Корабль-греза - страница 19
Но что боль продолжает воздействовать и дальше, это я по-прежнему сознаю. Что во мне имеется нечто, разлагающее меня. Против него я ничего не могу предпринять, но уже и не хочу что-то предпринимать. Оно меня разлагает. Потому я о нем не пишу.
Оно происходит, вот и всё.
Итак, я, все время хорошенько опираясь на трость госпожи Зайферт, поднялся по трапу к прогулочной палубе Галереи – то есть ближе к середине судна и на одну палубу выше моей. Галерея называется так не только потому, что там висят картины. Ведь та ее сторона, что обращена к корпусу судна, состоит из панорамных окон, следующих друг за другом. Перед ними стоят кресла и столики. Теперь, ночью, там, само собой, никто уже не сидел.
Наконец, по левому борту, я толкнул дверь, выходящую на наружную часть прогулочной палубы. Где я теперь опять сижу. Но порывы ветра оказывали с той стороны такое давление, что открыть ее было нелегко. Мне пришлось толкать дважды, что из-за трости было очень несподручно. В третий раз я еще и уперся плечом. И тут она, боль, проникла под мой купальный халат, заставив его трепетать на мне. Чего я не понимаю, ведь после концерта я еще не раздевался. Но теперь на мне не было даже ботинок, и носков тоже.
Я, вероятно, не хотел, чтобы кто-то услышал мои шаги. Иначе это не объяснить. Тем не менее постукивания трости, само собой, не услышать нельзя. Там, где нет половиков, имею я в виду.
В тот момент я о ней забыл. Речь шла лишь о том, чтобы поскорей запахнуть халат, который вместе со мной трепетал на ветру. Еще сильнее, чем этот штормовой холод, я вдруг почувствовал холодное ночное одиночество. Хотя должно было быть тепло, в такой близости от экватора.
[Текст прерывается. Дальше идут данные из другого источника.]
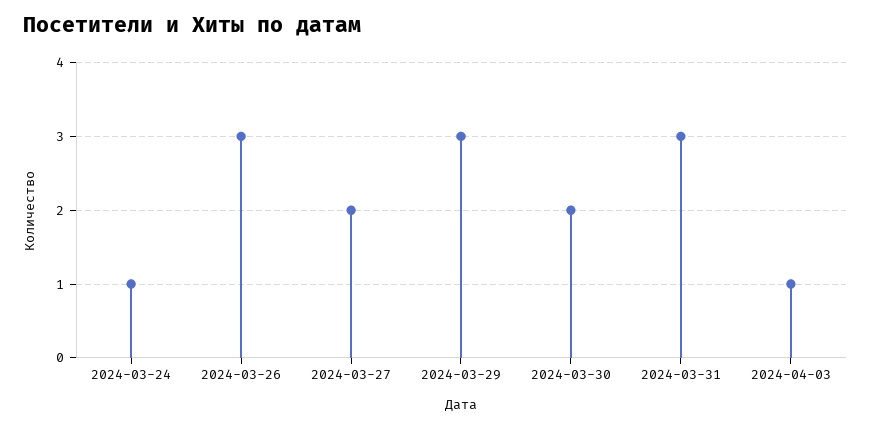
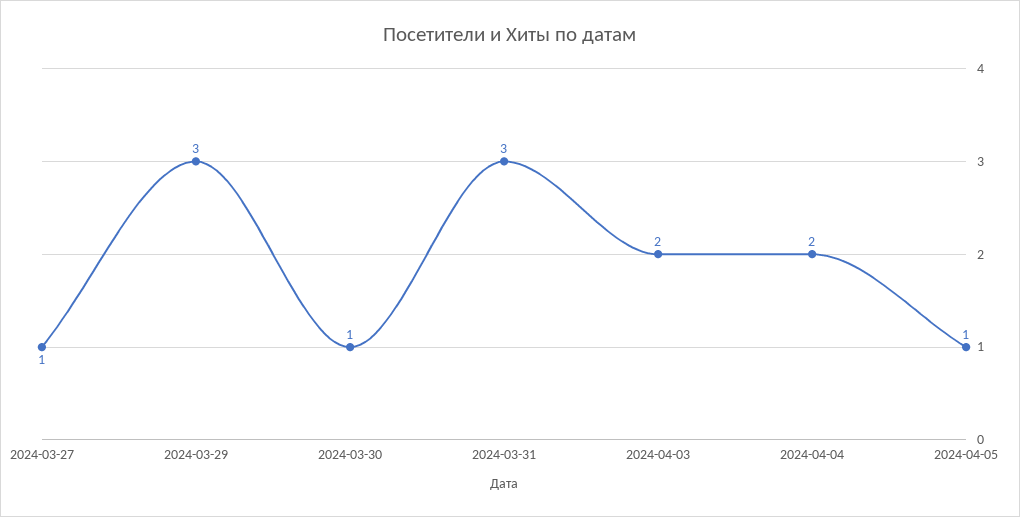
2024-03-24: 1 -> none
2024-03-26: 3 -> none
2024-03-27: 2 -> 1
2024-03-30: 2 -> 1
2024-04-03: 1 -> 2
2024-04-04: none -> 2
2024-04-05: none -> 1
Но тепло отсутствовало, в такой близости от моего сердца.
О чем я предпочел не думать. И уж тем более – о своих болях. В игру, вообще-то, играют по-другому. Но для этого надо собраться вчетвером. Нас же всегда было только двое, мсье Байун и я. И, по сути, каждый сам по себе; так что мы играли, как раскладывают пасьянс, однако – друг против друга. Чтобы число оставалось неизменным.
Поэтому мне вспомнился остров Маврикий, Île Maurice[11], как называл его мсье Байун. Когда мы стояли на рейде напротив него?
Теперь остров располагался под хвостом гигантского животного.
Ведь, хотя дуло так сильно, небо было совершенно чистым. Я сразу распознал Денеб и Вегу, а незадолго до часа ночи из-за горизонта косо вынырнул Млечный Путь. Он цвел – что я увидел, как только откинул голову, – высоко надо мной, слева, в зените. Однако померк Посох Ориона, так долго нас сопровождавший. Вместо него показалась эта Кобыла, я даже разглядел ее пуп.
Она поднялась на дыбы.
Ветер был ее ржанием, понял я. Я еще раньше поднялся, по железному трапу, к солнечной палубе, которая теперь стала звездной палубой. Наклонившись вперед почти под прямым углом, чтобы защититься от ржания, попытался добраться до переднего ограждения. По последней пятой части беговой дорожки, которая там, где кончается спортивная зона, узкой полоской огибает радар. На другой стороне она возвращается обратно, мимо палубы дымовой трубы. И по всей немалой длине корабля-грезы в такелаже неистовствовало конское ржание. Выше и выше – вплоть до Альтаира.
На что оно жаловалось, я только начинал понимать. Ибо Полярная звезда располагалась еще под нашим миром. Она появится на видимом горизонте только по ту сторону от экватора.